S. ROSENBAUM: Well the expectation is that states will struggle the most with the highest-cost, highest-need populations so it is elderly people with dementia in nursing homes. It is adults with extensive physical and mental disabilities who are able to live on their own and work on their own but need a lot of care. They need personal health services. They need special equipment. It is children with disabilities. There are a lot of children with disabilities on Medicaid, including children in very much middle income families, because the cost of their care is so much greater than any employer plan covers. So everybody’s biggest concern is over the highest-cost children and adults and they come in all shapes and sizes.
AARON MATE: In terms of how this is paid for, a key component of this measure would be to take the money away from Medicaid and basically pay for a tax cut for the wealthy, right?
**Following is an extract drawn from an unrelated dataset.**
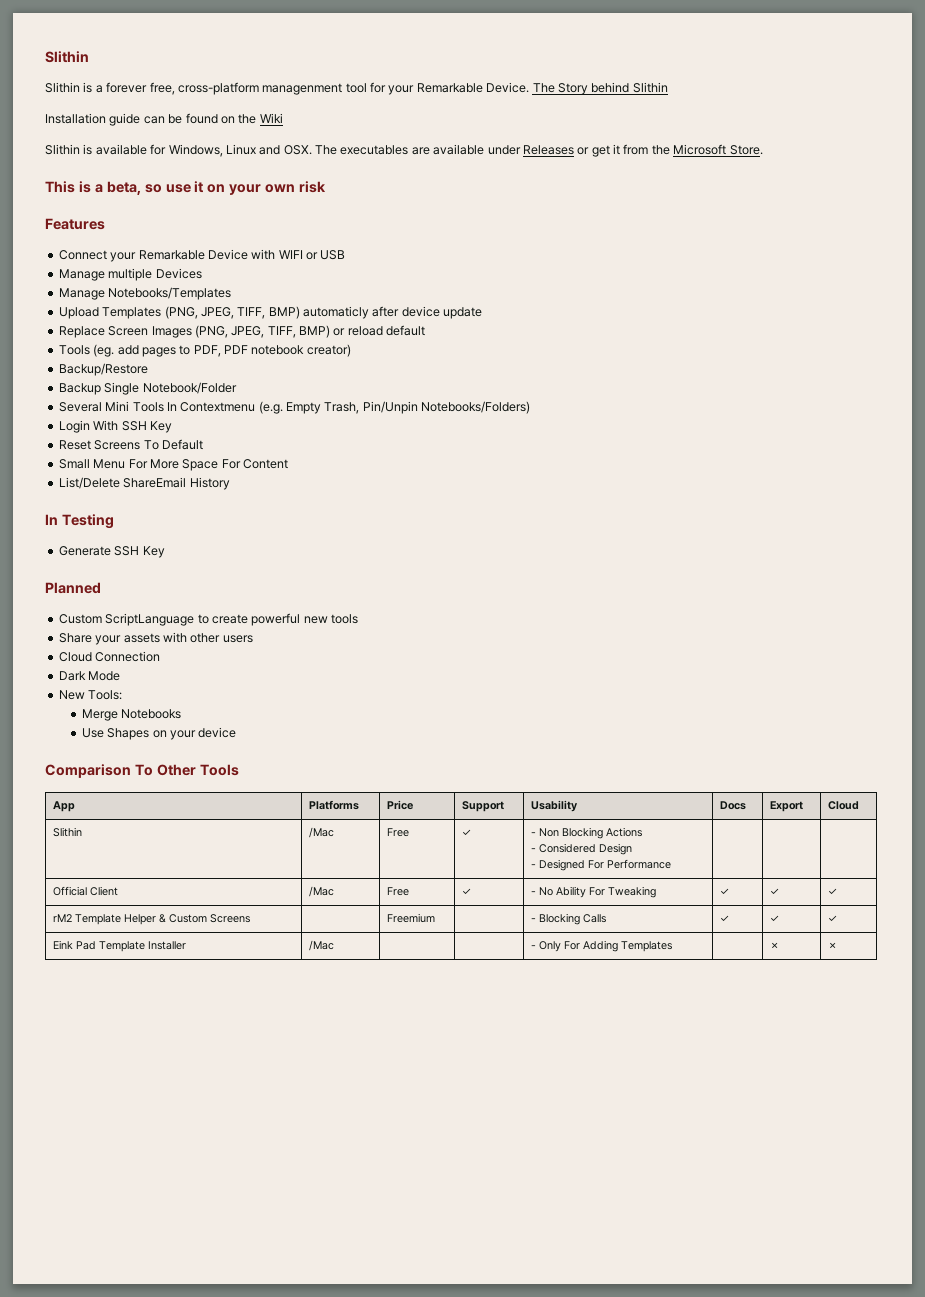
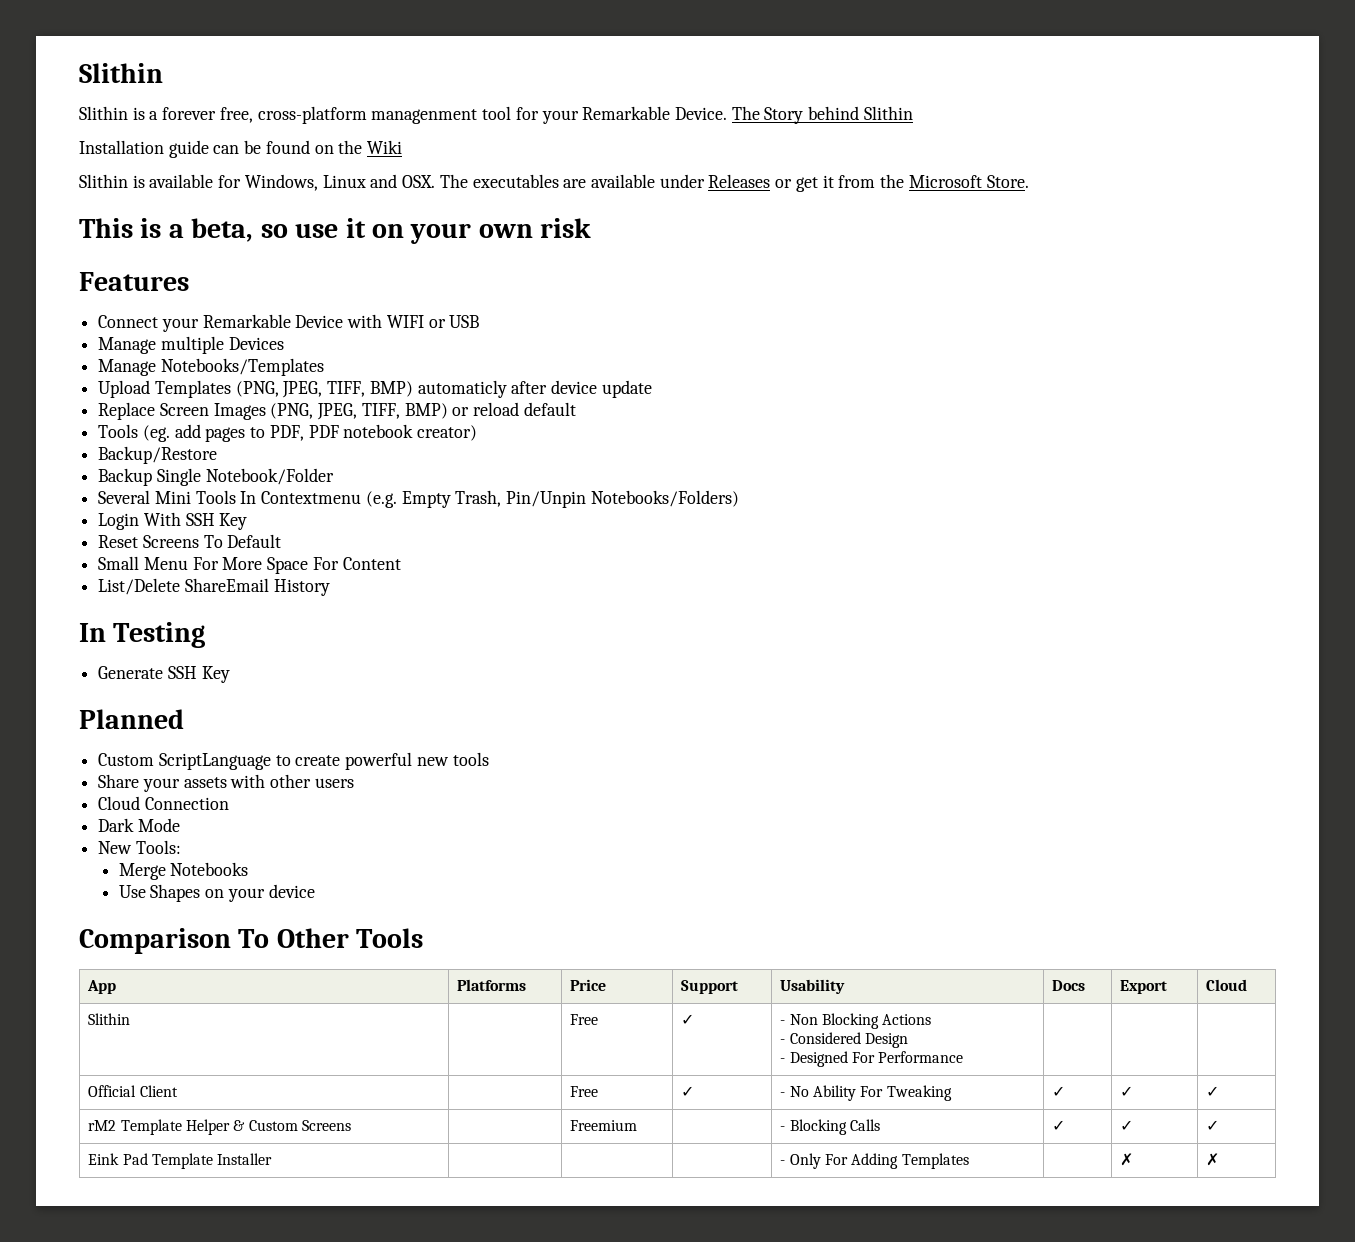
[308,827,334,838] /Mac -> (131, 1019) none
[308,886,334,897] /Mac -> (178, 1091) none
[308,940,334,951] /Mac -> (273, 1159) none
S. ROSENBAUM: Yes, if you look at the budget estimates that were prepared, the Senate estimate was released yesterday, on Monday. The budget estimate shows quite clearly, which was also the case in the House bill, that essentially the Medicaid cuts as well as cuts in the subsidy payments for people who buy subsidized insurance through the marketplace that those cuts translate into very major tax cuts that skew heavily toward well-to-do people, including people who are downright fabulously wealthy like Warren Buffett who, you know, calculated that the size of the tax cut he would get in that measure. That tax cut is being financed through Medicaid and through a reduction in premium subsidies.
AARON MATE: Finally, Professor, can you talk about the politics here? In terms of the fact that the CBO estimate is that 22 million people would lose their health insurance, 15 million of them are on Medicaid. People who are on Medicaid don’t have a huge lobbying operation because lobbying operations take money. So can you talk about the limitations of political power for people who want to protect their healthcare but stand to lose it by the legislation in Washington right now?
S. ROSENBAUM: Well, actually, I think it’s very much the opposite. I think that what has emerged over the past few weeks is that in many ways this legislation really is all about Medicaid. It’s all about essentially turning Medicaid into a cash cow for tax cuts and people figured that one out. To a lesser extent this is true with the subsidies but it is most obviously true with Medicaid. What has happened over the past several weeks has been what one could think of as a legislative Dunkirk. That is you don’t have a program that reaches 75 million people without also having a program that is familiar to most people. So we see public opinion polls in great support of Medicaid. We see an outpouring, an absolute outpouring across the country of support for this program that is so maligned and so misunderstood and performs such vital functions in the healthcare system.
I think, you know, not to keep talking in cliches but I think that the Republican leadership and the Trump Administration very much discovered their Waterloo in Medicaid. Again I think it’s because people just do not understand the program or the reach of the program or the fact that more than one in five Americans is on the program. If one in five Americans is on the program, it probably means just about every one of us knows somebody who either is on the program or has a family member who gets the benefits of the program.
AARON MATE: And that public outcry that you talk about is sure to continue as the Senate delays this vote but has not killed it yet. Professor Sara Rosenbaum, founding chair of the Department of Health Policy at George Washington University. Professor, thank you.
S. ROSENBAUM: Thank you.
AARON MATE: And thank you for joining us on The Real News.